The city completed Phase One in September 2020 -- removal of parking in the south half of the plaza and construction of a landscaped, pedestrian-only space and a new park shuttle stop. The Balboa Park Conservancy also convened a task force to plan the activation of the newly usable park space. The Friends of Balboa Park committed to a fund-raising drive to install several dozen park benches in the new space.
The process for that re-imagining the new space continued in February 2020, when Estrada and C100 board member Michael Stepner brought in NewSchool of Architecture & Design students to develop concepts for Starlight Bowl, the Municipal Gymnasium and the plaza itself. Ideas included improved accessibility, public art, green space and food and beverage opportunities. The students suggested a landscaped cultural feature recognizing the Kumeyaay Indian nation, night gardens, a farmer's market, food hall, a much expanded gym and landscaped elements inside Starlight. "The Palisades: A Vision For Tomorrow" represents a roadmap for the Palisades in coming years.

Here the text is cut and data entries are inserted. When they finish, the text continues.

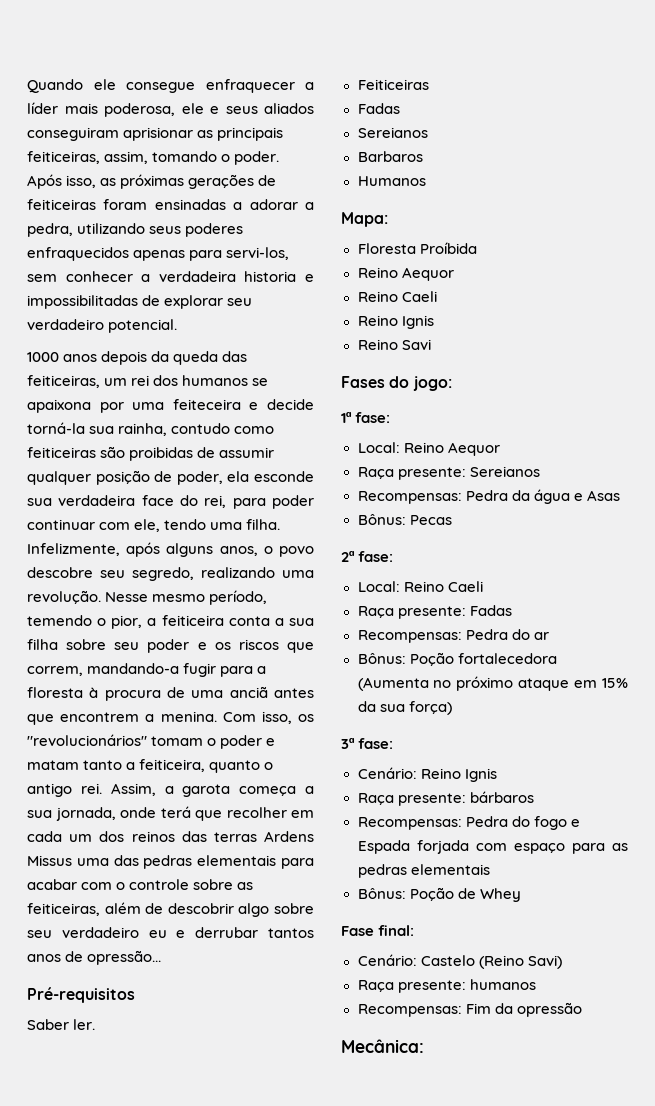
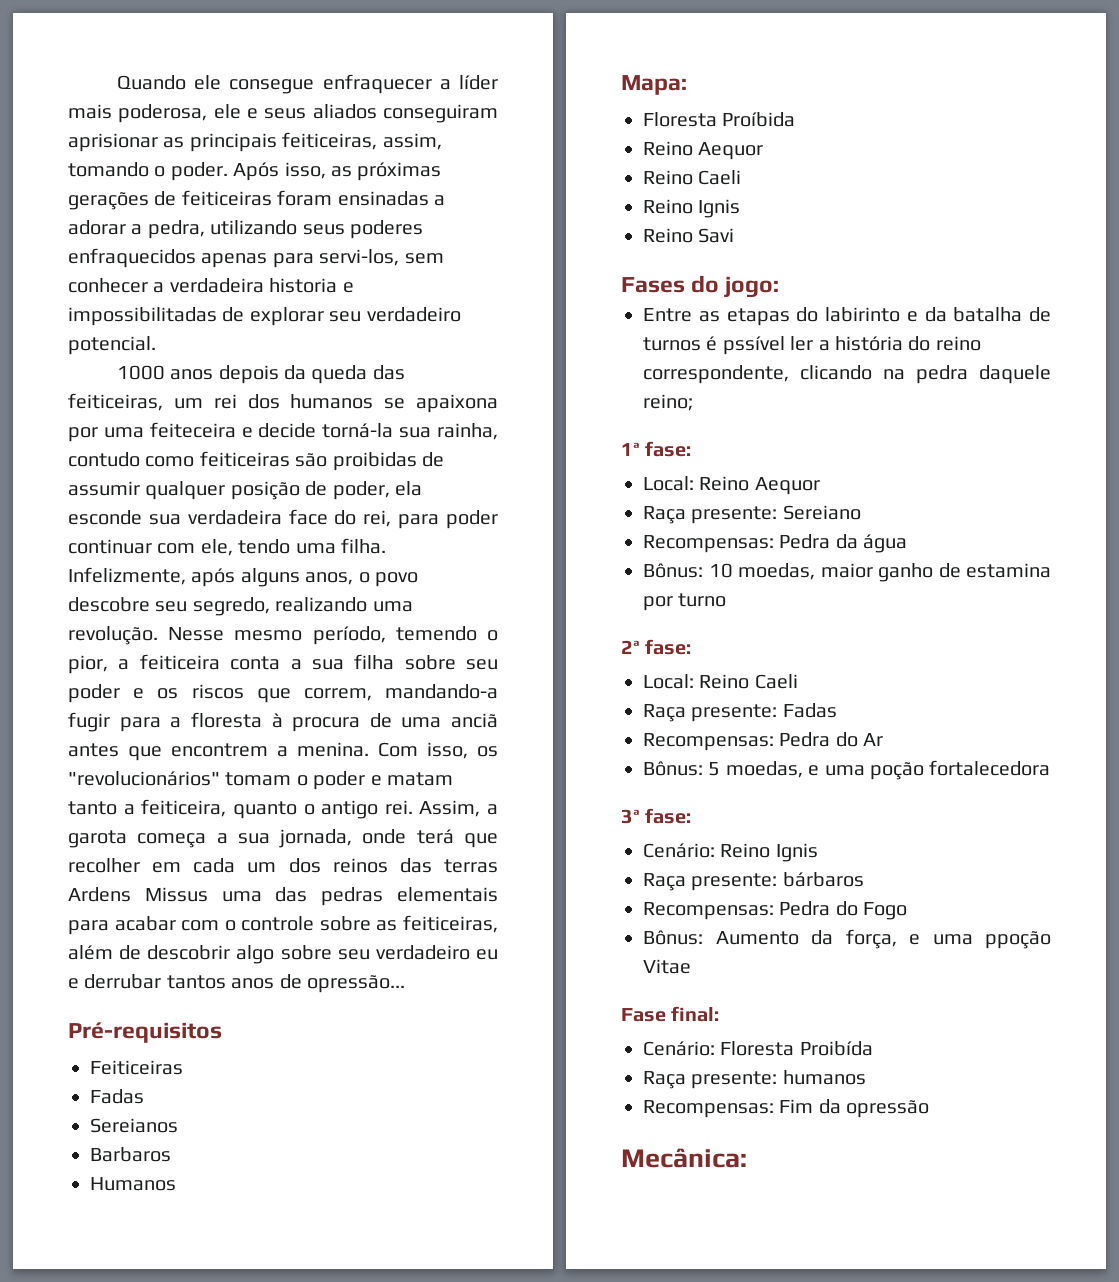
[27,1019,96,1030] // Saber ler. -> (222, 1032) none
(452, 383) none -> [643,307,1051,326] [643,336,981,355] [643,365,1051,384] [643,394,693,411] // Entre as etapas do labirinto e da batalha de turnos é pssível ler a história do reino correspondente, clicando na pedra daquele reino;
[469,466,540,477] Sereianos -> [782,505,861,520] Sereiano
[573,490,620,501] [357,514,452,525] e Asas // Bônus: Pecas -> [643,563,1051,582] [643,593,727,611] // Bônus: 10 moedas, maior ganho de estamina por turno
[533,632,549,640] [357,652,557,666] [357,676,628,691] [357,701,452,715] ar // Bônus: Poção fortalecedora (Aumenta no próximo ataque em 15% da sua força) -> [863,733,884,746] [643,760,1051,780] Ar // Bônus: 5 moedas, e uma poção fortalecedora
[533,816,580,830] [357,840,628,854] [357,864,490,878] [357,887,521,902] fogo e Espada forjada com espaço para as pedras elementais // Bônus: Poção de Whey -> [863,902,908,920] [643,929,1051,949] [643,959,691,974] Fogo // Bônus: Aumento da força, e uma ppoção Vitae
[420,955,562,969] Castelo (Reino Savi) -> [720,1041,873,1056] Floresta Proibída

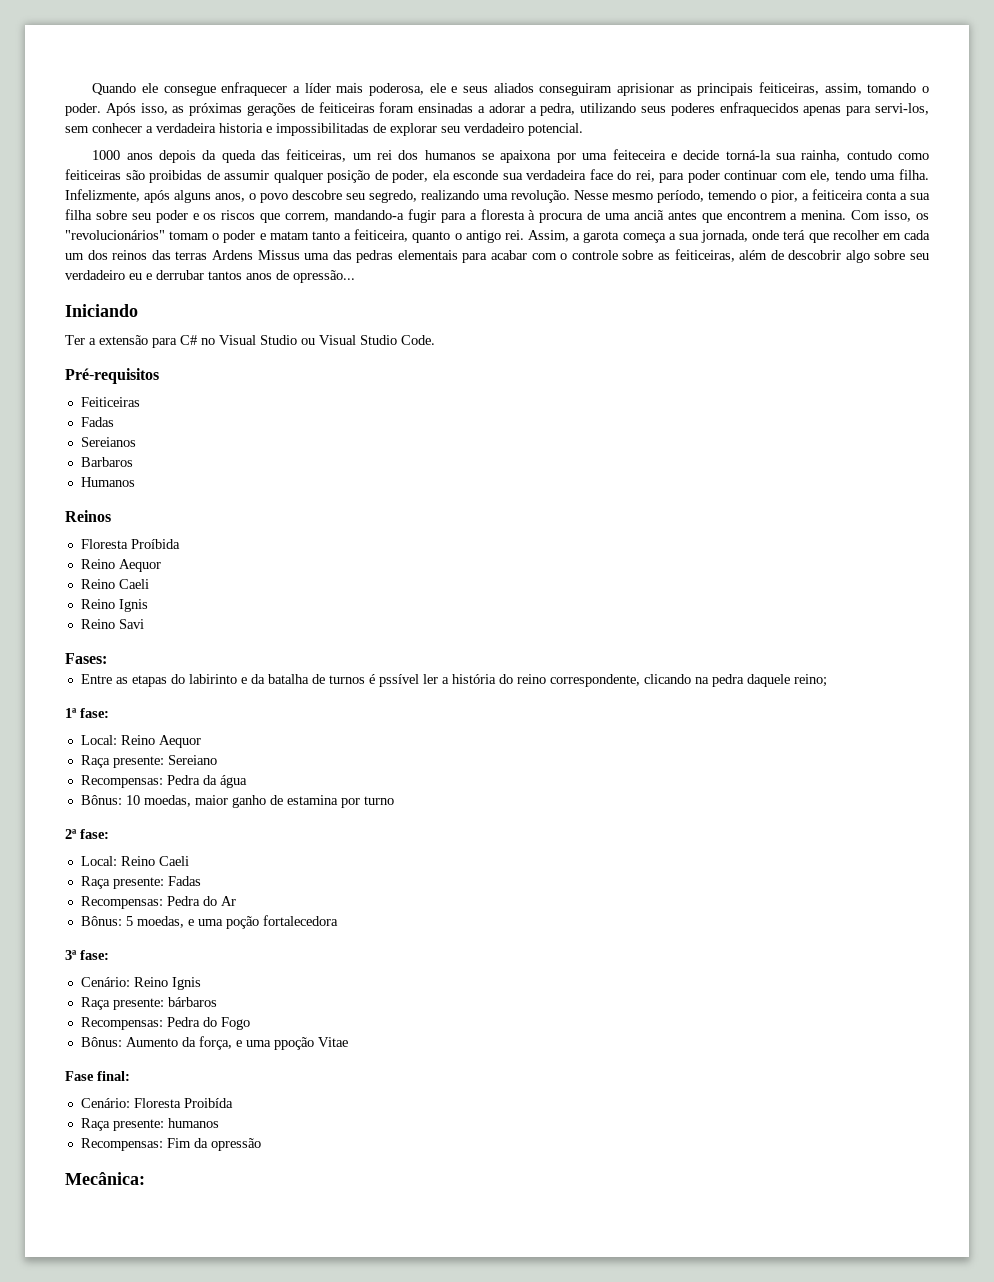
(405, 983) none -> [65,304,138,317] [65,335,435,348] // Iniciando // Ter a extensão para C# no Visual Studio ou Visual Studio Code.
[621,75,687,95] Mapa: -> [65,510,111,522] Reinos
[621,275,780,298] Fases do jogo: -> [65,653,107,664] Fases:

C100's board member and architect Robert Thiele prepared building permit plans for the ornamentation, tile installation and lighting on the auto museum. Through the COVID-19 crisis, the city managed to keep the wheels of Development Services moving and completed its review of the permit plans.
In May, the C100 partnered with city facilities crews to cover the roughly $15,000 cost in repainting the Automotive Museum. Local historic researcher William Chandler and Susan Buck, a nationally recognized expert in historic color analysis, confirmed the original color of the building as SW 6144 Bagel. This set the precedent for repainting other Palisades buildings in the future (with the exception of the Air & Space Museum, which had a different color scheme).
During the exposition, two California grizzly bear statues at the northeast and southeast corners of the Auto Museum roof overlooked the plaza. Two flag poles with special finials rose 18 feet over the entrance The next stage in this ambitious project aims to bring back the bears and flagpoles, flying the American and California state flags, in 2021.